Constructing the phylogenetic tree involves adding postulated ancestors for each of the unique inclusive/exclusive characters, linking the ancestors together and to the taxa in the ingroup, adding the transitions for the characters which support the structure, and then distributing the homoplasious (conflicting) characters either as parallel gains or gains with subsequent reversals. (I suggest initially adding homoplasious characters as parallel gains, wherever possible. This makes it easy to spot duplicated characters each of which should be considered in order to evaluate alternate topologies and character optimizations.)
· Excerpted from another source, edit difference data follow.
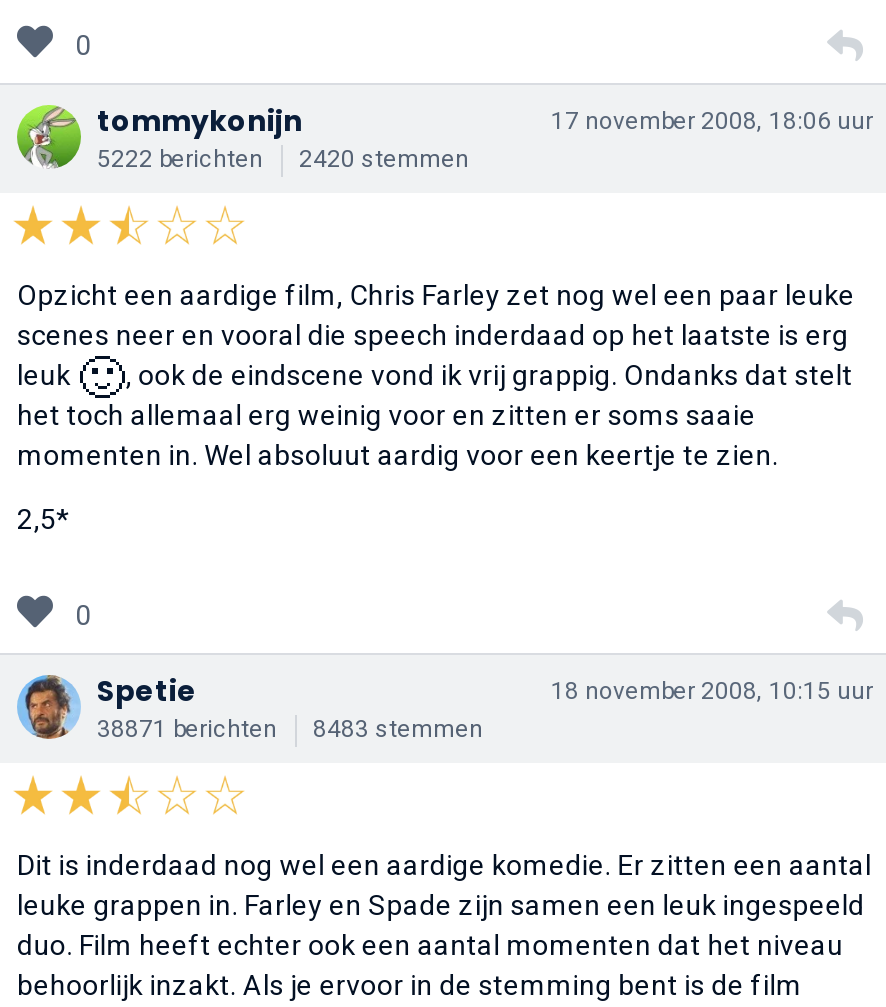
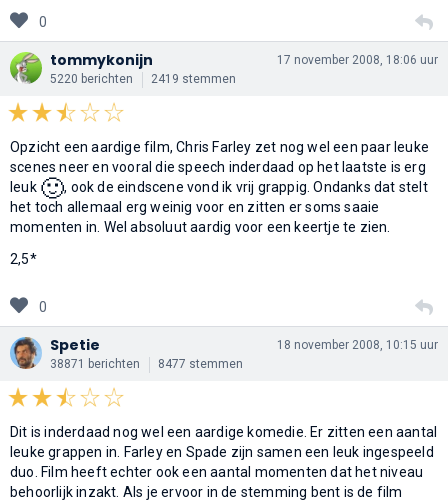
- 5222 berichten
+ 5220 berichten

- 2420 stemmen
+ 2419 stemmen

- 38871 berichten 8483 stemmen
+ 38871 berichten 8477 stemmen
Once a tree has been constructed, it can be assessed and, if necessary, revised to ensure that it is a minimum length (most parsimonious) tree. Tree assessment should begin by examining each homoplasious character, beginning with the one that requires the most transitions, and considering (1) how many steps could be saved by "fixing" the character (rearranging the tree so that this character would have a single transition) and (2) how many more steps would be required in each other character that would be affected by those changes. If an arrangement is found that results in fewer steps, the tree should be restructured and then assessed again from the beginning. If an arrangement is discovered that results in an equal number of steps, assessment should continue until it is confirmed that no better tree is possible, and then all equally parsimoniously trees should be reported. The most difficult part of phylogenetic inference is assuring that all most parsimonious trees have been discovered. Rigorous assessment and systematic consideration of each homoplasious character provides the best probability of success.
For each most parsimonious tree, there should also be consideration of alternate character optimizations. Each homoplasious character should be considered for how it could be distributed on each most parsimonious tree. One of the most important aspects of the interpretation of phylogenetic trees involves describing alternate hypotheses that could explain the data set and suggesting subsequent investigation that could provide insight into these uncertainties.